> **EXERCISE BRIEF**
Word for word, copy the data that follows and skip its pictures.
--- DATA EXTRACT ---
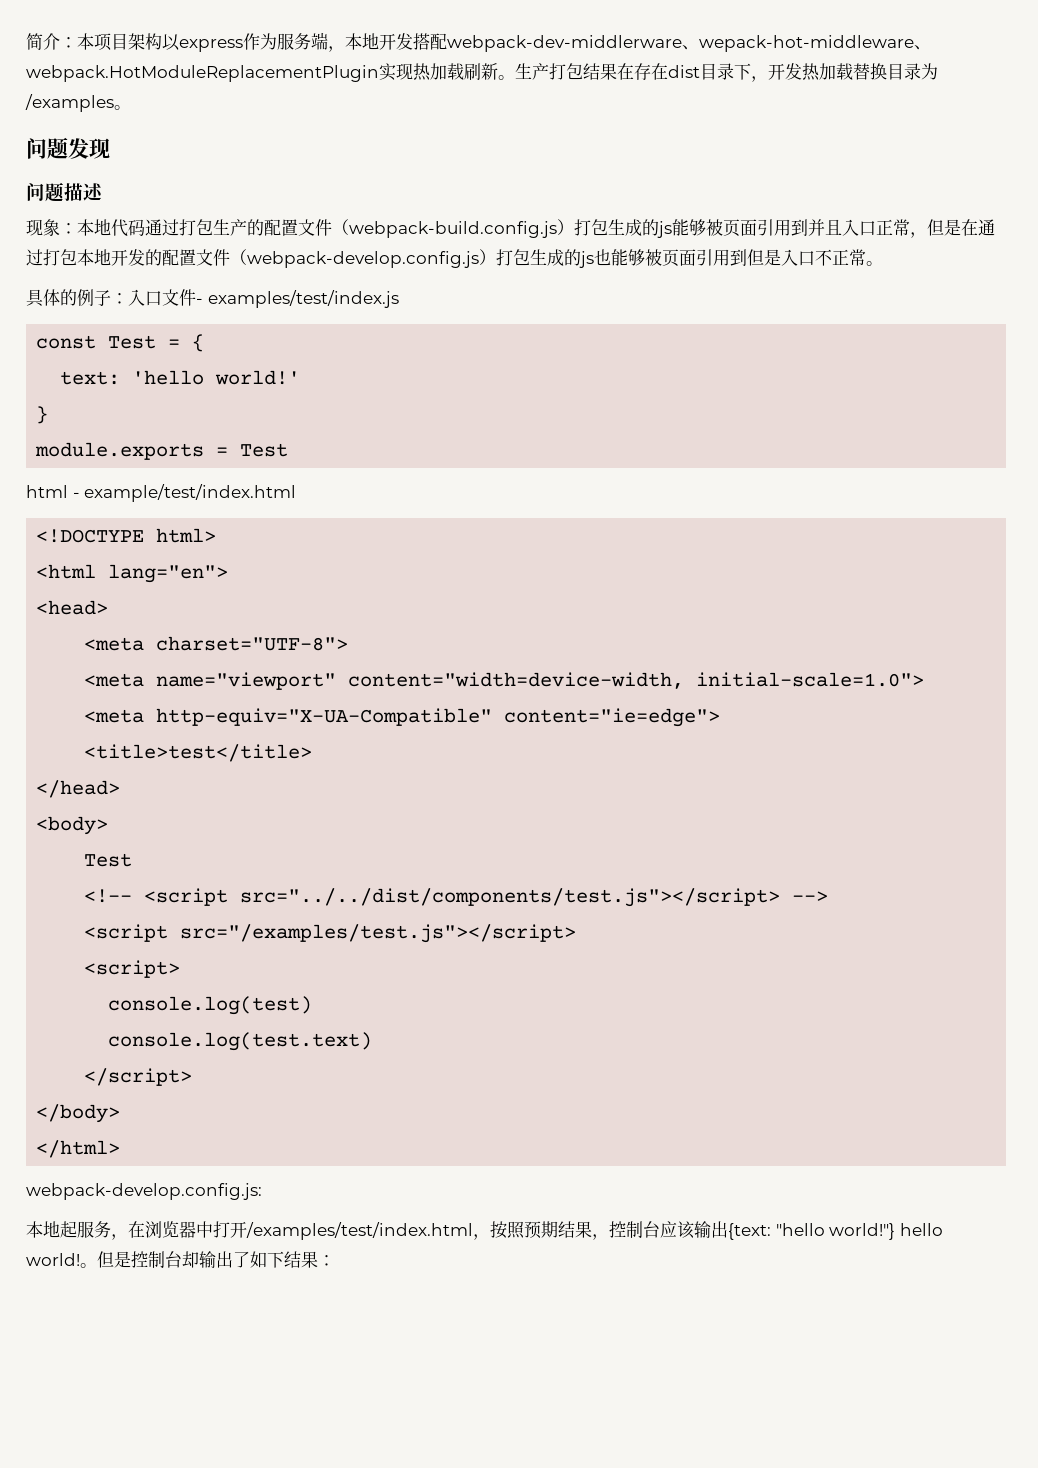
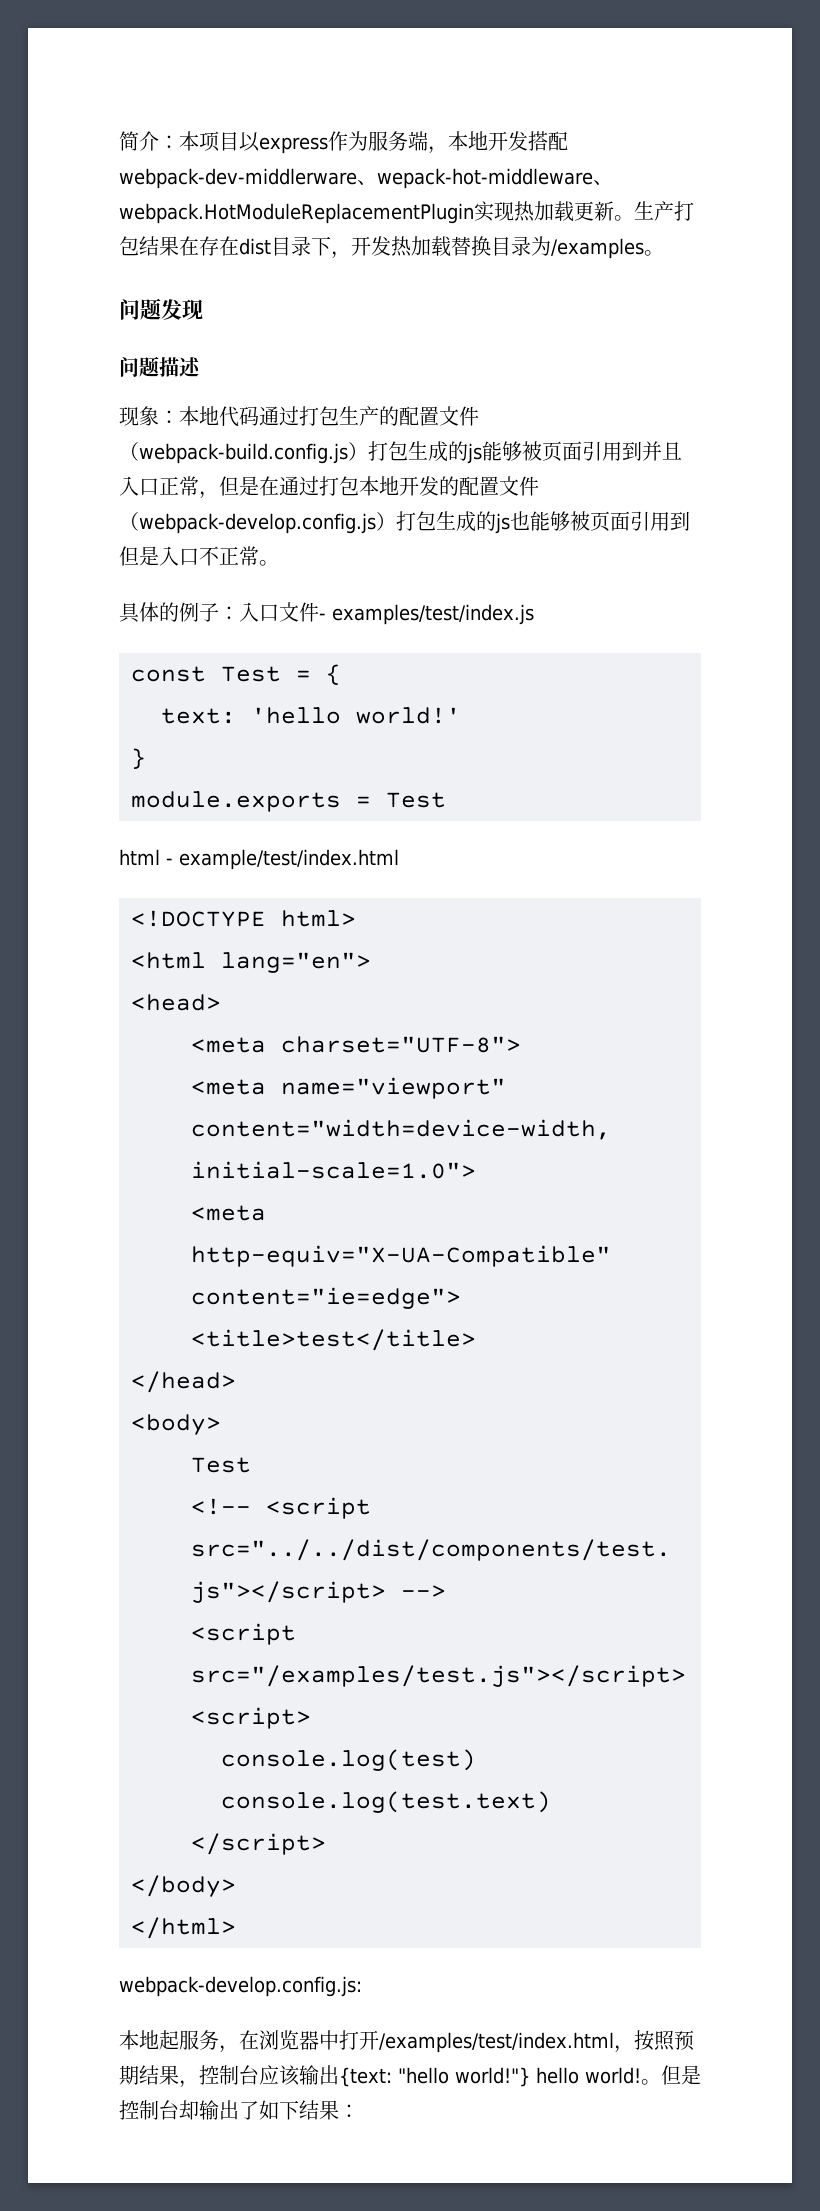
[128,33,162,50] 架构 -> (239, 141) none
[464,63,481,80] 刷 -> [573,201,594,221] 更

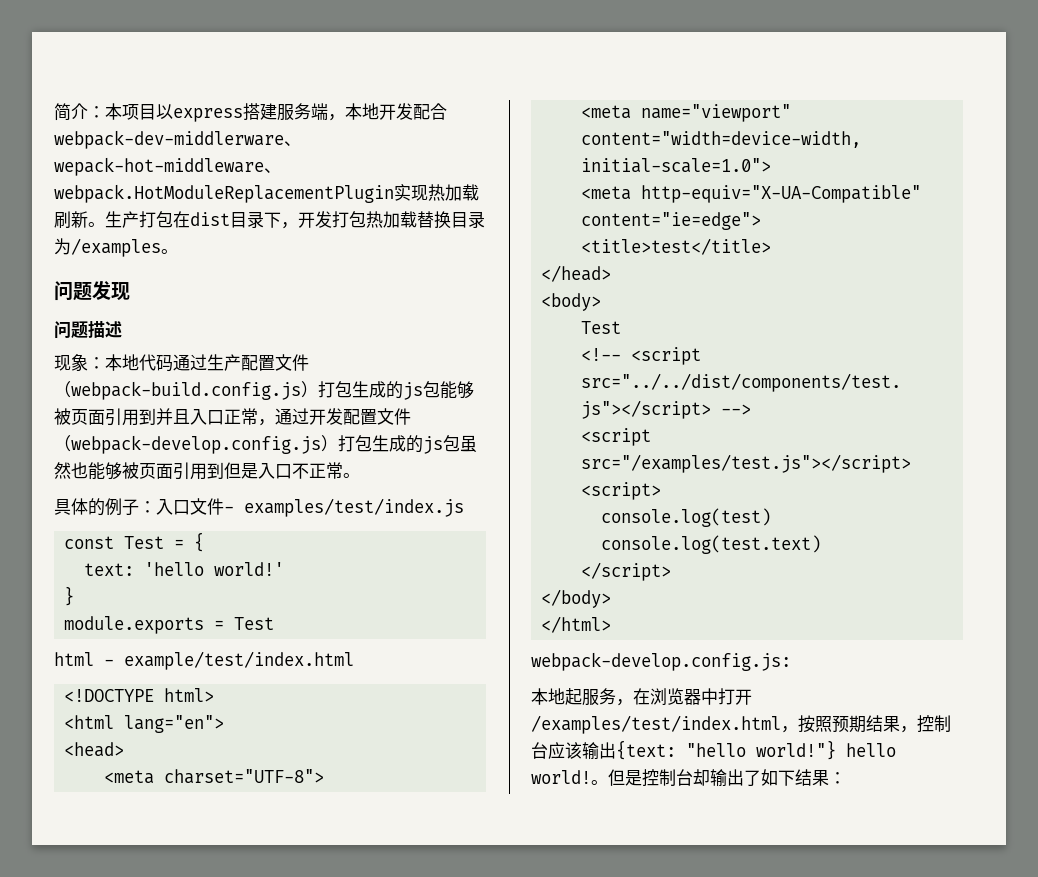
[328,131,368,151] 作为 -> [243,103,277,121] 搭建
[528,131,568,151] 搭配 -> [413,103,447,120] 配合
[573,201,594,221] 更 -> [54,211,71,228] 刷
[139,236,219,256] 结果在存 -> (173, 219) none
(391, 246) none -> [332,211,366,228] 打包
[299,406,399,426] 打包生产的 -> [207,354,241,371] 生产
(482, 453) none -> [423,381,440,398] 包
[219,476,459,496] 但是在通过打包本地开发的 -> [275,408,343,425] 通过开发
(510, 523) none -> [443,435,477,452] [54,462,71,479] 包虽然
---
> **OUTPUT BELOW**
[128,33,162,50] 架构 -> (239, 141) none
[464,63,481,80] 刷 -> [573,201,594,221] 更

[328,131,368,151] 作为 -> [243,103,277,121] 搭建
[528,131,568,151] 搭配 -> [413,103,447,120] 配合
[573,201,594,221] 更 -> [54,211,71,228] 刷
[139,236,219,256] 结果在存 -> (173, 219) none
(391, 246) none -> [332,211,366,228] 打包
[299,406,399,426] 打包生产的 -> [207,354,241,371] 生产
(482, 453) none -> [423,381,440,398] 包
[219,476,459,496] 但是在通过打包本地开发的 -> [275,408,343,425] 通过开发
(510, 523) none -> [443,435,477,452] [54,462,71,479] 包虽然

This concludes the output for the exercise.